Retype the lines below exactly, from the one that contains "2021-01-13: 227195 -> 233750" through the last, and leave every picture out.
── ENTRIES PROVIDED ──
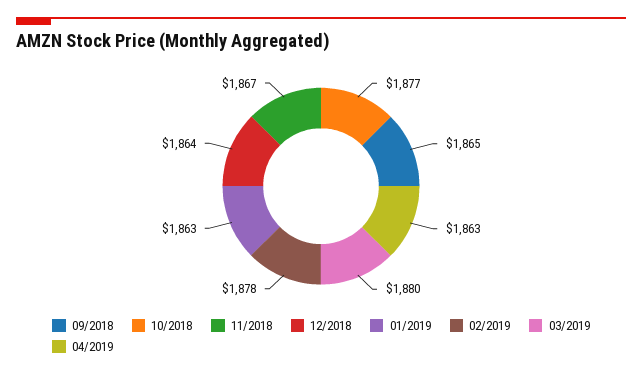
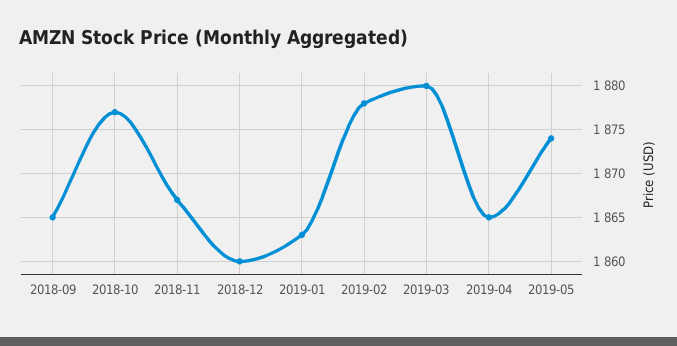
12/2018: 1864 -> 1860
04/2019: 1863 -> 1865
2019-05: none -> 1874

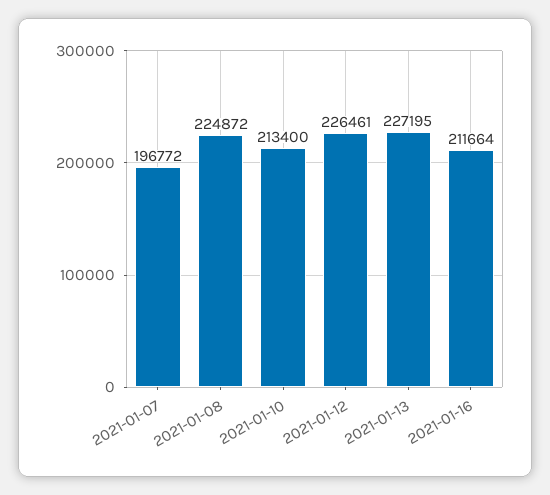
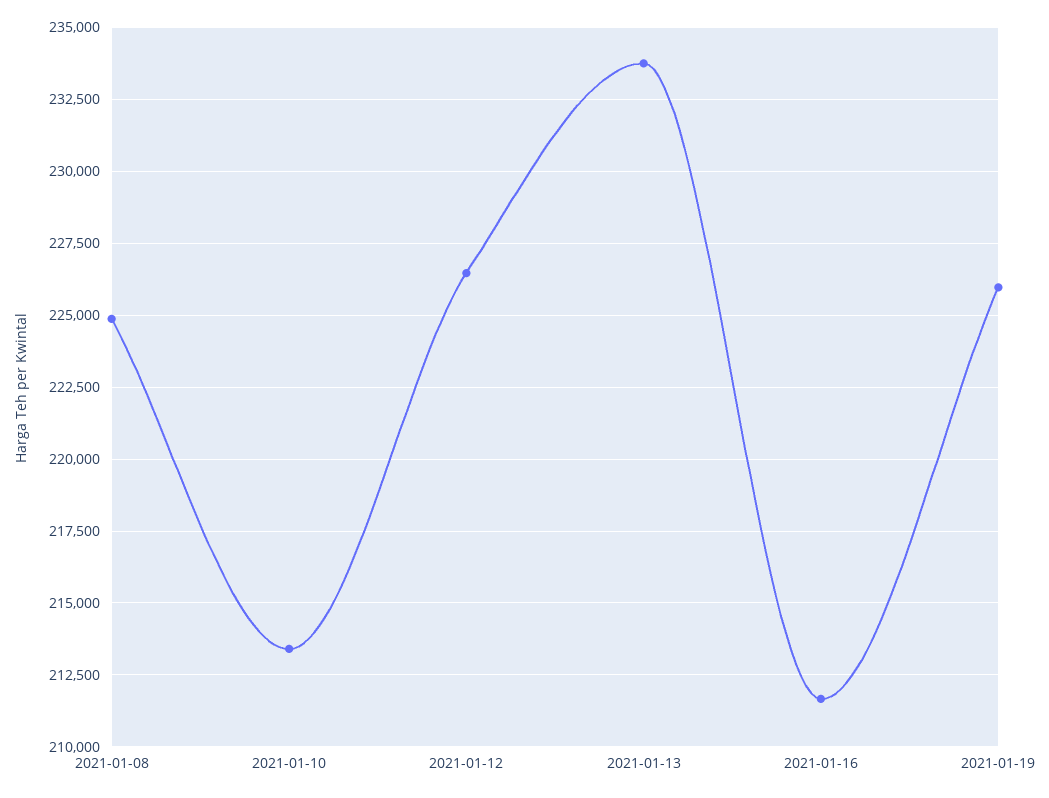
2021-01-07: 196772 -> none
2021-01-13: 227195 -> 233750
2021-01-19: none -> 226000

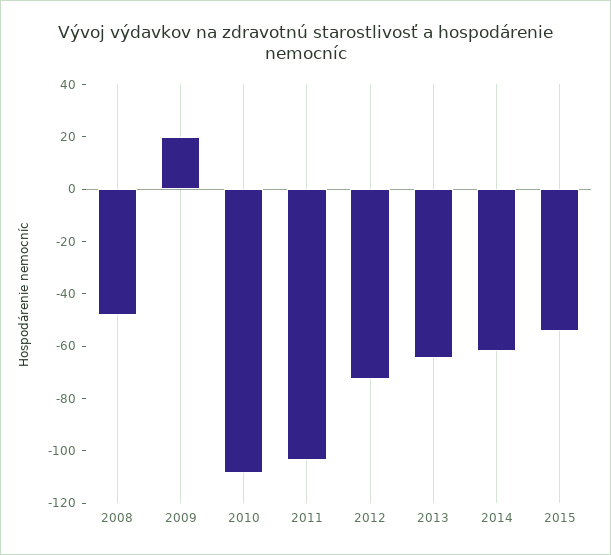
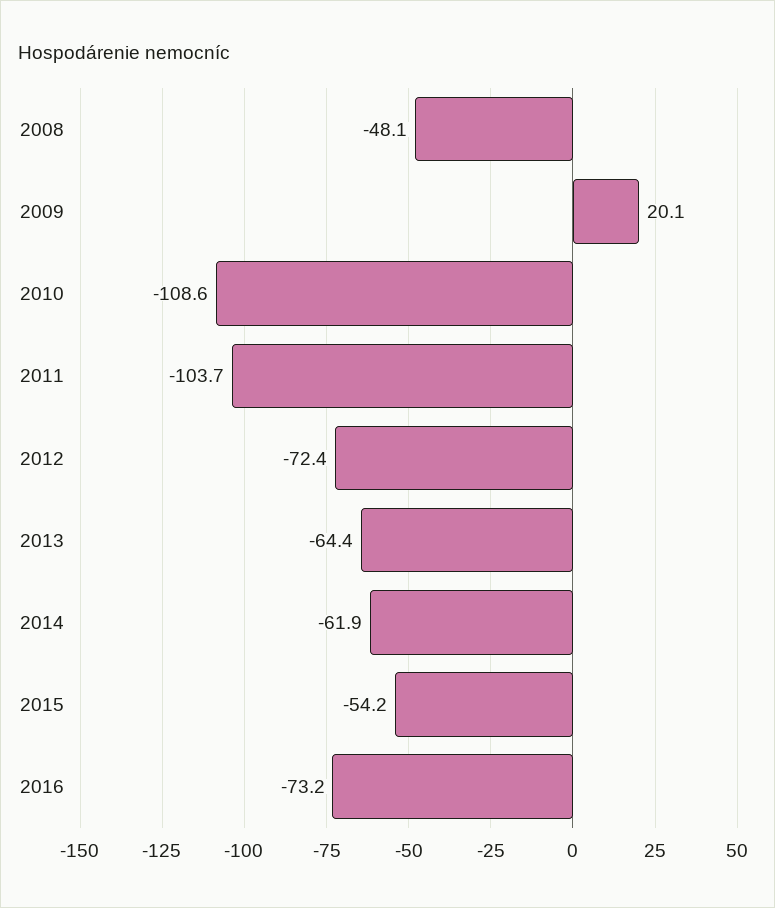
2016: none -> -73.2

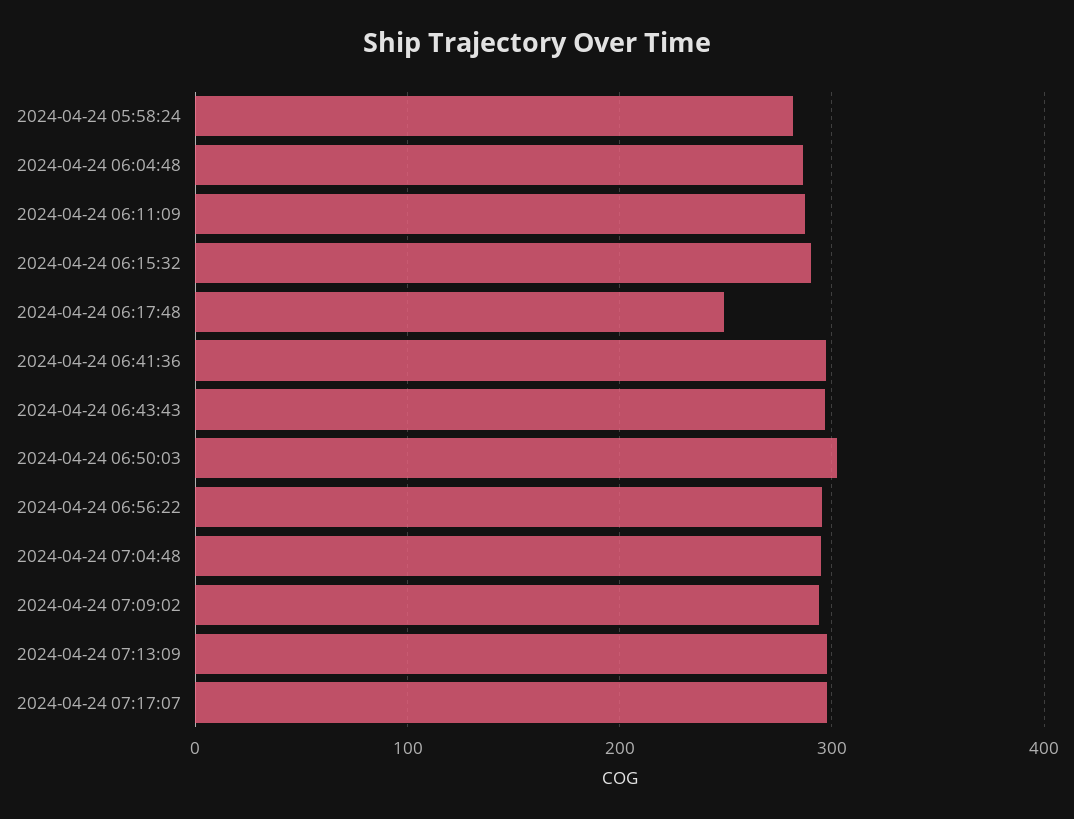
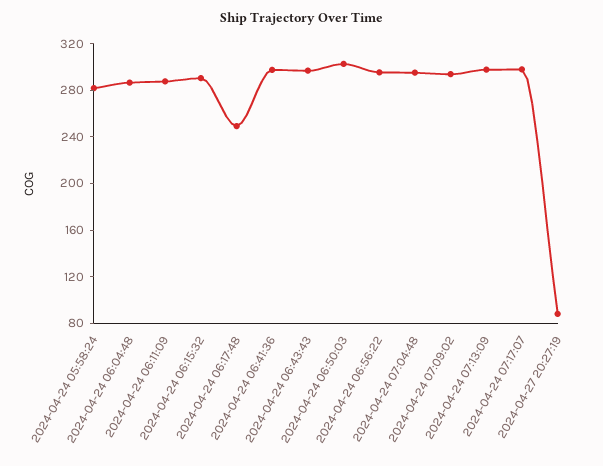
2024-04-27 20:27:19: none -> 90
───
(SOLUTION TO THE EXERCISE)
2021-01-13: 227195 -> 233750
2021-01-19: none -> 226000

2016: none -> -73.2

2024-04-27 20:27:19: none -> 90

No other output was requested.